OS3 Dopus5 crash

xenic
2014-04-14
2014-05-22
1 2 > >> (Page 1 of 2)
  • xenic

    xenic - 2014-04-14

    I just discovered a crash in the OS3 Dopus5 program. When you start some external programs with OS3 Dopus5 there is a crash in DO_LAUNCHER. Here is how I produced the crash:

    Select the Buttons/Edit menu item.
    After the "Button Bank Editor" window opens click on an empty button.
    Select Edit in the Button Bank editor.
    In the Button Editor enter a Name & Label.
    Select the "Edit Function Editor" gadget.
    In the Function Editor select the Add gadget.
    Change the function type to AmigaDOS.
    Enter "dopus5:C/viewfont {Qs}" in the string gadget.
    Select "Save" or "Use" to exit the editors.
    Select the button you just defined.
    Viewfont will open but a Grim Reaper appears with DO_LAUNCHER as the crashed process.

    Unfortunately, the OS4 grim reaper doesn't show a decent stack trace for OS3 programs.
    Maybe someone can perform a similar test and get a better idea of what is going wrong.

    I'm not sure when this bug started but I don't think it's caused by the 64 bit update.

     
  • kas1e

    kas1e - 2014-04-24

    @Xenic
    I found problem : its debug prinfs.

    You may remember that we have the same kind of crash in os3 version when in wb.c we do prinfs with "lib_OpenCnt bumped to balblabl" , which is now commented for os3, and have such warning :

    wb.c:711: warning: #warning D(bug) printf there cause crash on os3 build (and on real, and on emulation on os3/mos). TODO: invistigate and make a proper one
    

    So, we have the same problem in library/launcher.c too. Once i comment out 2 "lib_OpenCnt bumped to" debug prinfs in the launcher.c, recompile os3 version of library: then crash gone. But then, it crashes when we close our running program, and at this time on another printf in launcher.c:

    [launcher.c:312] lib_OpenCnt decreased to 0 by 'Dump of context at 0xEFD7A000
    

    Once i comment out that one too for os3 (i.e. that debug prinfs about "lib_OpenCnt decreased to" ) crashes gone in whole.

    What did it mean: our debug prinfs there are do something which cause crashes for os3 version because can't get name of program.

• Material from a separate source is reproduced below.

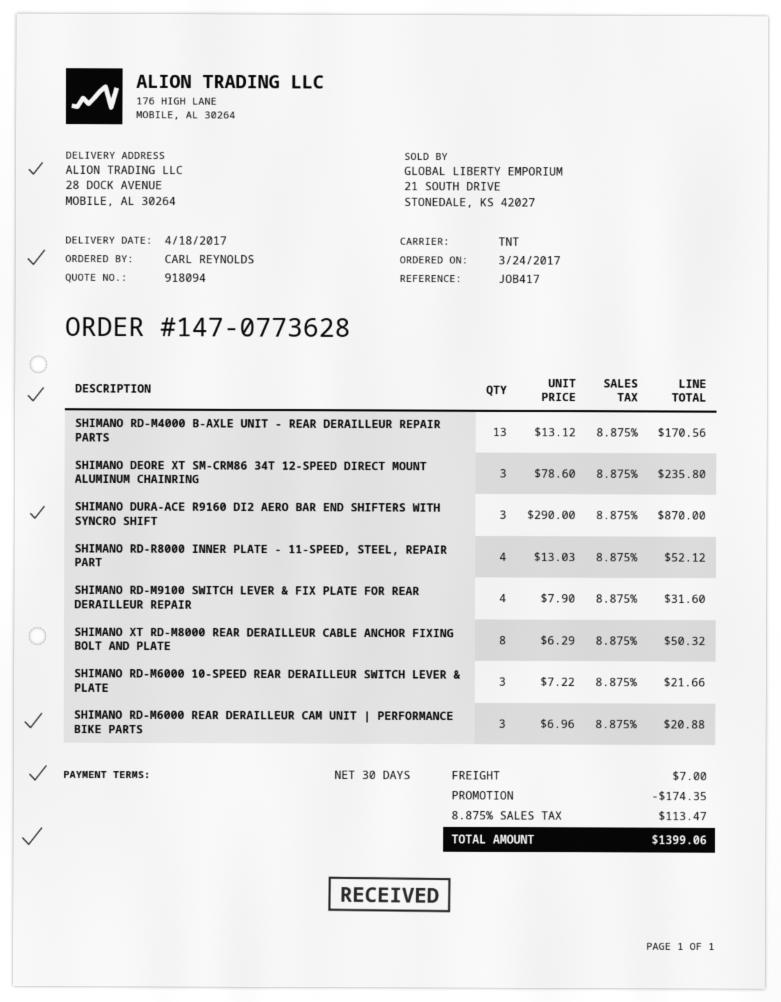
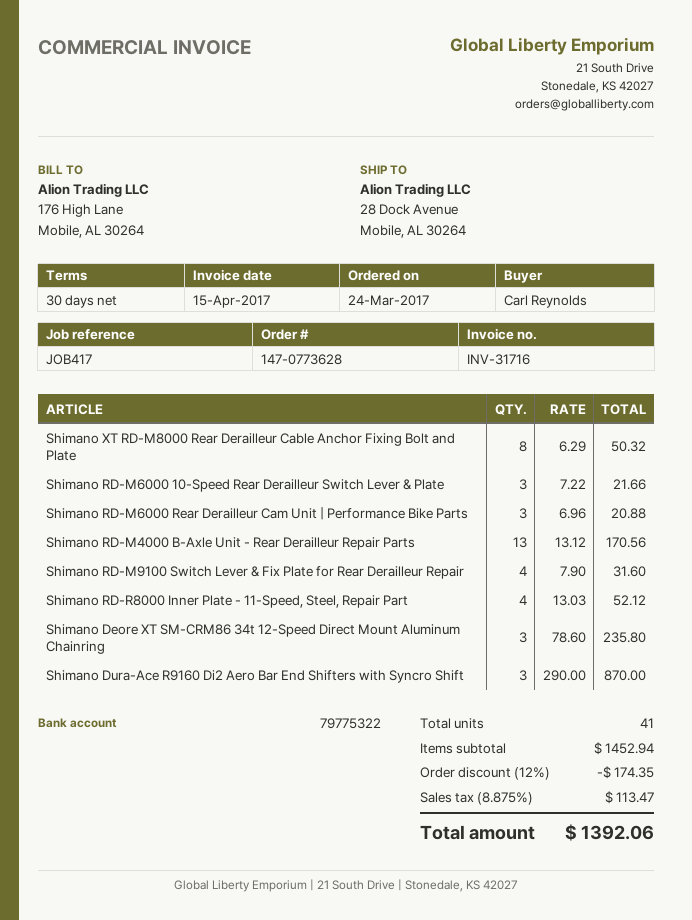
shipping: 7.00 -> none
total: 1399.06 -> 1392.06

    But then, it can be not only os3 related, but just to whole debug prinfs, because, i tried aos4 version again to see what debug output it produce, and then, when i just click on button i have:

    [launcher.c:698 launcher_proc] lib_OpenCnt bumped to 3 by 'execute T:dopus-B198D73F-tmp
    '
    

    So no crash, and 'execute T:balblbala' takes fine (while in os3 version not and crashes).

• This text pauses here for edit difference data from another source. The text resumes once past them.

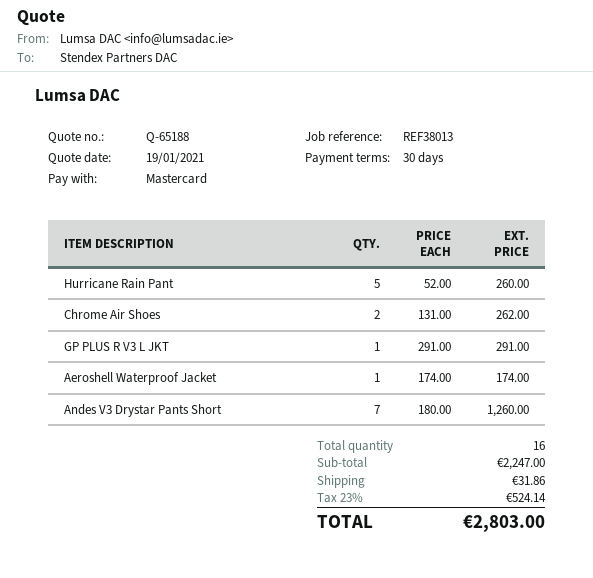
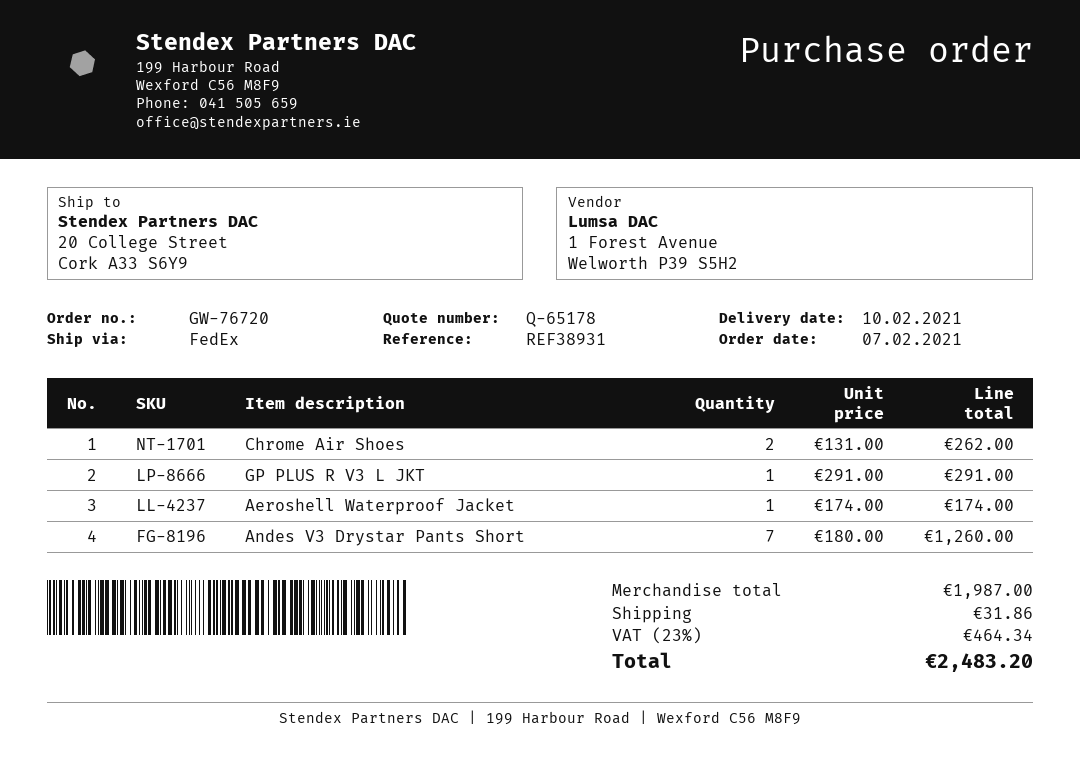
quote number: Q-65188 -> Q-65178
reference: REF38013 -> REF38931
Hurricane Rain Pant: 5 x 52.00 = 260.00 -> none
subtotal: 2247.00 -> 1987.00
tax: 23% = 524.14 -> 23% = 464.34
total: 2803.00 -> 2483.20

    But then, i do close the calculator, and in debug i have:

    [launcher.c:312 launch_exit_code] lib_OpenCnt decreased to 2 by 'чґ╬Очґ╬Очґ╬Очґ╬Очґ╬Очґ╬Очґ╬Очґ╬Очґ╬Очґ╬Очґ╬О'
    

    Which for me looks like garbled buffer again, even on os4. No crashes of course , but still something about debug prinfs even in os4 version too.

    Probably, easy way will be just remove all the debug output for os3 from launcher (as it done for wb.c now), and all will works fine, but then pretty possible that our debugs are wrong, and need some fixing (and basically, have debug in those parts help a lot as well, when i do tests, its pretty good to see when and what was called, what happens with counters and so on).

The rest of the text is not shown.